Apache Kafka is a popular distributed messaging system that has many use cases. In a high level picture, producers write messages to topics on Kafka, and consumers read messages from the topics and process the messages. A consumer tells Kafka which messages have been successfully processed by committing the offset of the messages within the topic. There is a concept of partitions where the messages are grouped on Kafka during both producer writing and consumer reading.
One of the questions Kafka users often encounter is the ordering of the messages, and one of the scenarios on the consumer side is the need to re-order the received messages during processing. There are various reasons the messages can be out-of-order. First of all, Kafka only guarantees message ordering within a partition, not across partitions. This places a burden on the producers and consumers to follow certain Kafka design patterns to ensure ordering. For example, the ability to partition data by key and one consumer per partition. There are cases where we want to have flexibility, or cases where we cannot follow these design patterns. One of the solutions in these cases is to let the consumer re-order the messages during processing. I will present a caching solution with Redis below.
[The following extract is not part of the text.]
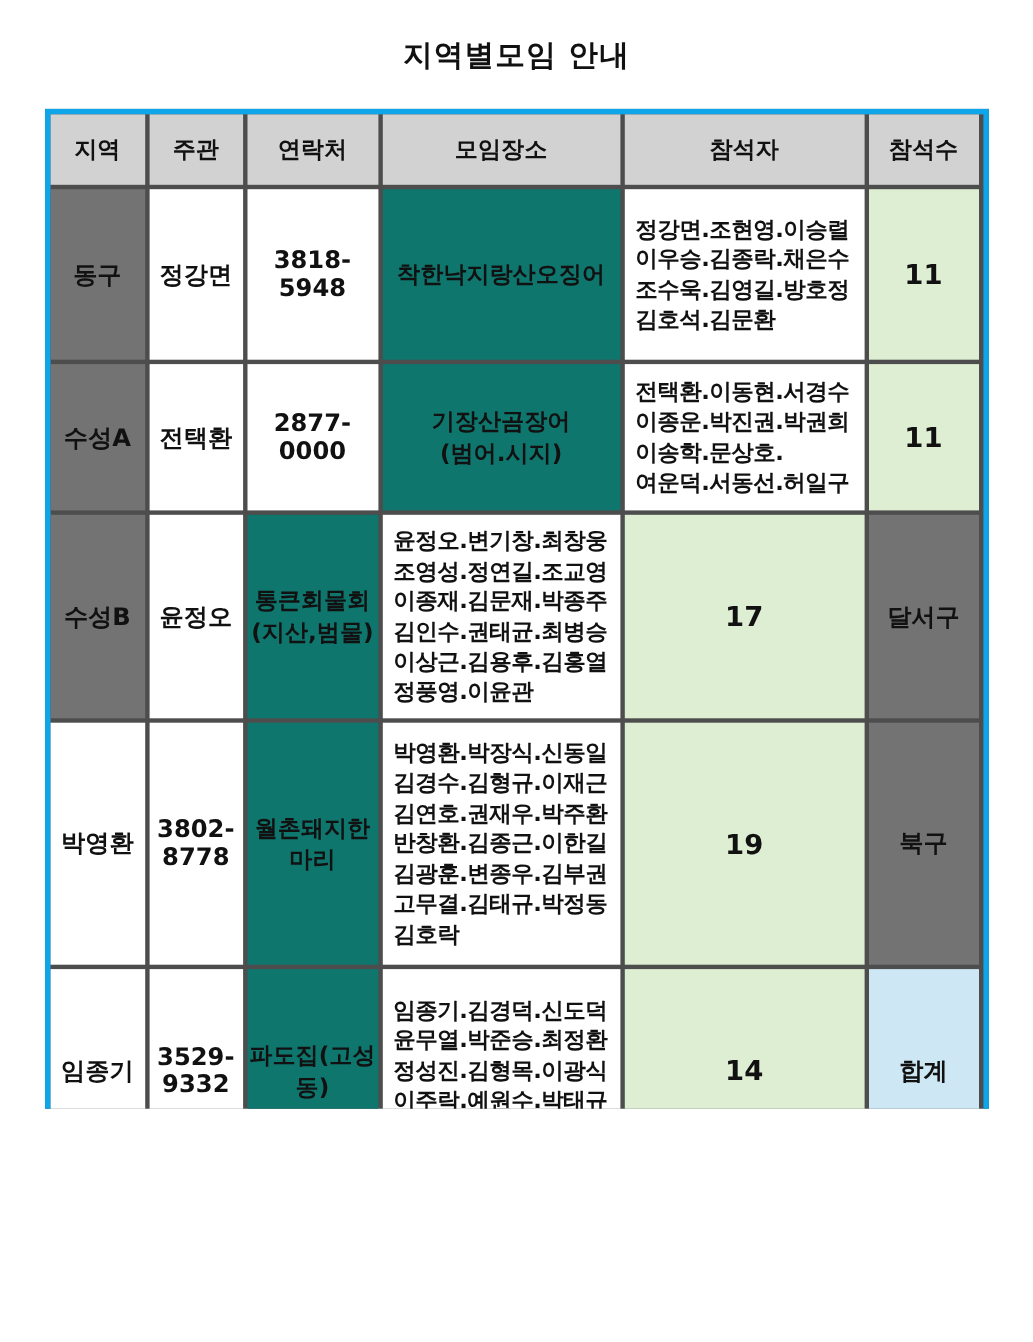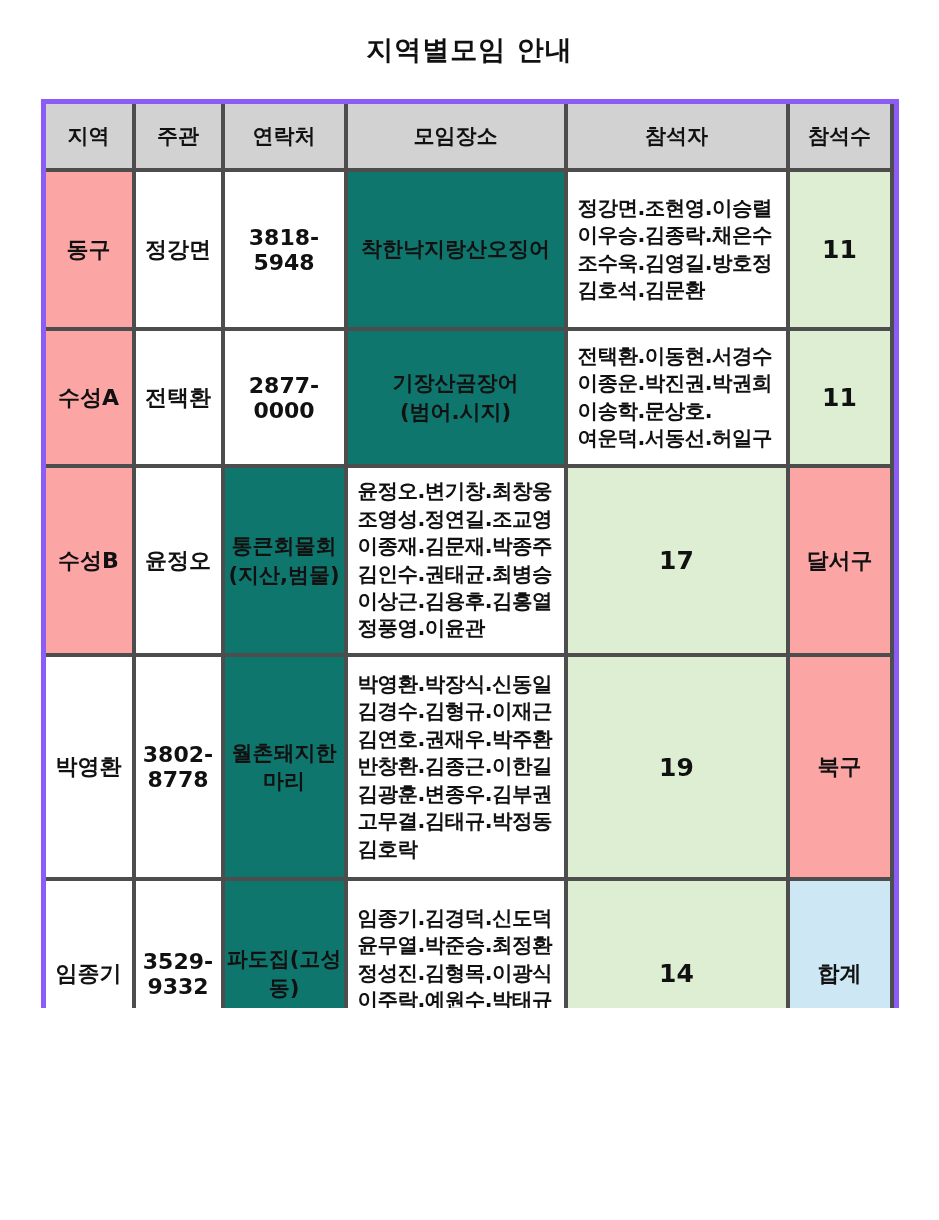"지역" .table { border: 5px solid #8b5cf6 -> 5px solid #0ea5e9 }
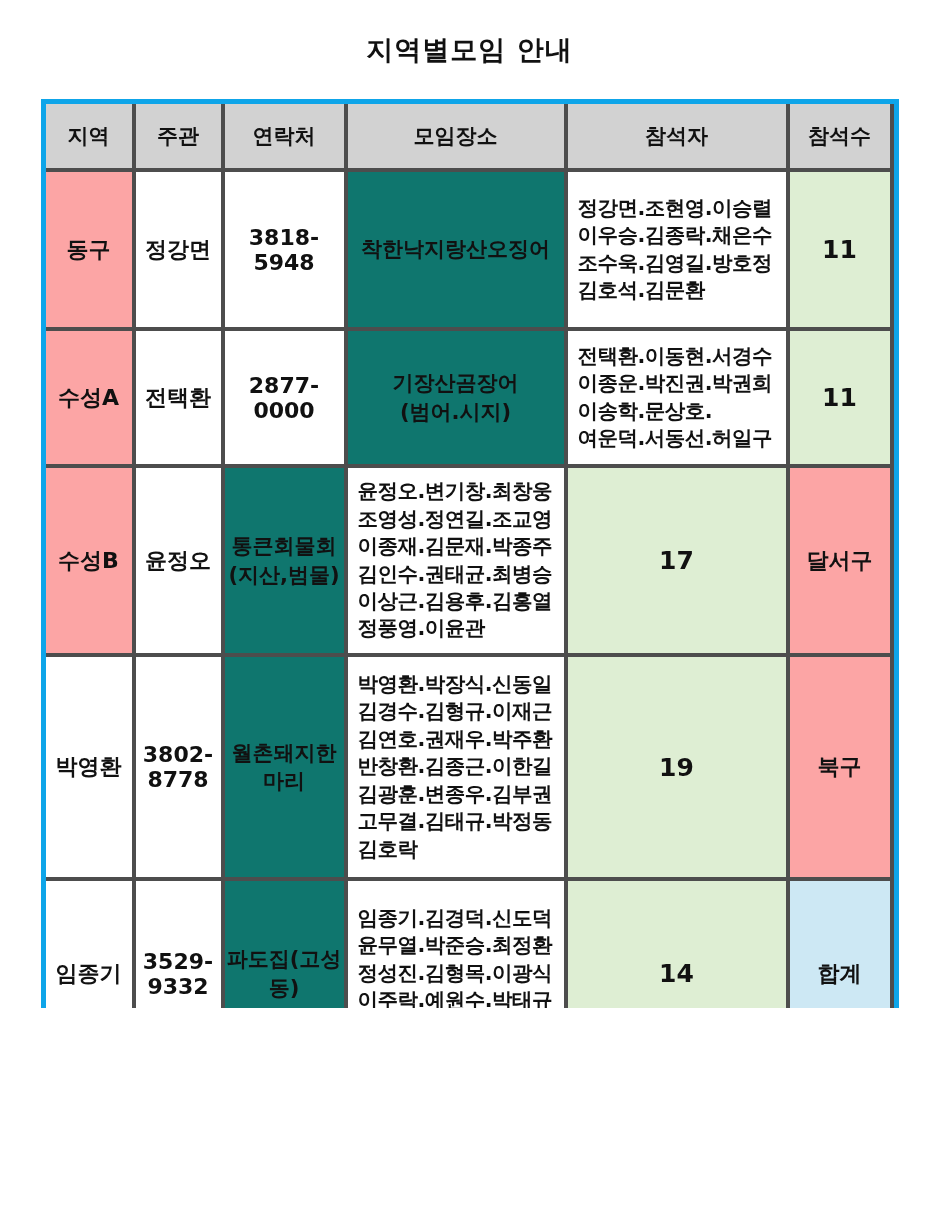"동구" .region { background: #fca5a5 -> #737373 }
Redis is a high performance in-memory cache with persistence options. We will use it as a cache and staging area for the messages. The message processor temporarily puts the messages in Redis as needed. When the message processor gets all the related messages it needs based on business or design logic, it re-assembles them in order, processes them and generates the output as it intends to do. Since the messages will only be stored in Redis temporarily and will be removed from the cache after they are re-ordered, the possibility that Redis runs out of memory is remote.
There can be multiple producers writing to the topic, and multiple consumers and message processors reading from the topic and interacting with the same Redis.
Let’s have a simple example to illustrate the approach. Let’s say we want to create a Hive table. The producer sends a series of messages to Kafka. There is one message payload for the table with all the table properties but not the columns. There is one separate message for each column with the column properties. There is one message for each column to link the column to the table. The messages can be out-of-order as seen by the consumer.
The logic in the message processor will be like this. When we see a column message, we put it in the Redis cache with the column’s guid as the key. (Assume we have a guid for all the entities in the messages.) When we see a table message, we check to see if all its columns are in the cache. (Assume we have put the number of columns the table expects in the table message payload.) If yes, we assemble the messages and generate the command to create the table. If not, we put the table message in Redis with the table’s guid as the key. The messages that link the columns to the table will let us look up the key-values in the cache. We can save the column-to-table relationship in the Redis cache as well. For example, the table guid as the key and a list of columns’ guid as the value. The exit point is that we have all the columns for a table and we generate the command to create the table. The no-longer-needed key-values in the cache will be removed accordingly afterwards.
As a conclusion, we can use Redis as a staging cache to re-order and re-assemble out-of-order Kafka messages in certain Kafka use cases.